======== DATA FOR PROCESSING ========

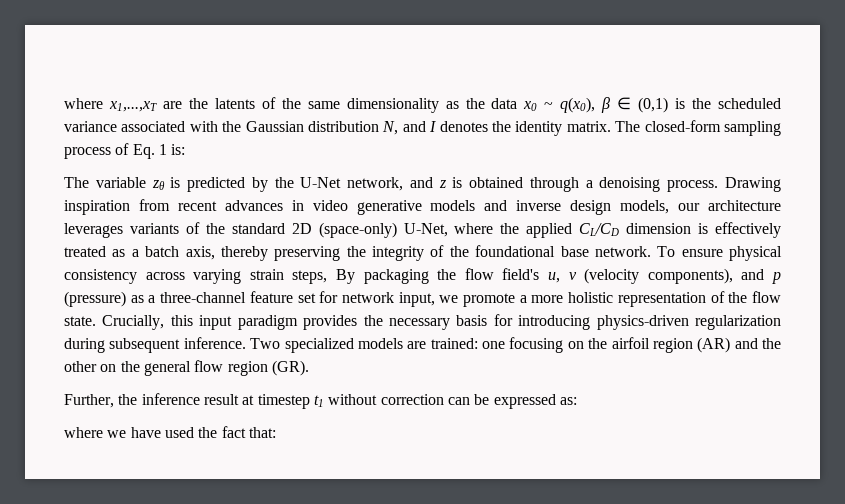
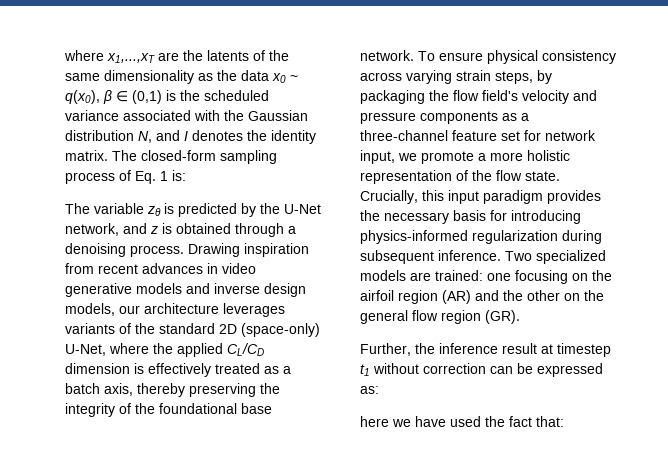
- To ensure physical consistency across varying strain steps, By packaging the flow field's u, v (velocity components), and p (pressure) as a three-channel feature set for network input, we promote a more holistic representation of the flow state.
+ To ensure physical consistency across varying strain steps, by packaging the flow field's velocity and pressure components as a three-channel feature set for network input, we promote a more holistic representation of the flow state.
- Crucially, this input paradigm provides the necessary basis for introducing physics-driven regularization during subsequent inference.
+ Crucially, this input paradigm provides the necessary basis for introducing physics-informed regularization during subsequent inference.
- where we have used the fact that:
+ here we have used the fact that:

========

** HOW TO COMPLETE THIS TASK **
Which lines above include the word "basis"? Pick them out and copy them.

** SOLUTION **
- Crucially, this input paradigm provides the necessary basis for introducing physics-driven regularization during subsequent inference.
+ Crucially, this input paradigm provides the necessary basis for introducing physics-informed regularization during subsequent inference.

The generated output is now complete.